WHAT YOU HAVE TO DO -
The lines below starting at the line containing "font-size: 10px ->" and ending at the line containing "margin: 2px 0" are to be repeated exactly, with both ends kept and nothing else added.

RECORDS TO PROCESS -
--------------------------------------------------
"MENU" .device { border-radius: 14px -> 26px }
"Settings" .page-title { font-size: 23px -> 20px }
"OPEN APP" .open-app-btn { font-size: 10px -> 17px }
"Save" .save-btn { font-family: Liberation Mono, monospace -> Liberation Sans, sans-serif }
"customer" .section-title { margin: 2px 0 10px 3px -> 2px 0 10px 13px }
--------------------------------------------------
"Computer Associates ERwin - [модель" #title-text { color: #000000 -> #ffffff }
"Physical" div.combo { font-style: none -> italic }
--------------------------------------------------
SOLUTION -
"OPEN APP" .open-app-btn { font-size: 10px -> 17px }
"Save" .save-btn { font-family: Liberation Mono, monospace -> Liberation Sans, sans-serif }
"customer" .section-title { margin: 2px 0 10px 3px -> 2px 0 10px 13px }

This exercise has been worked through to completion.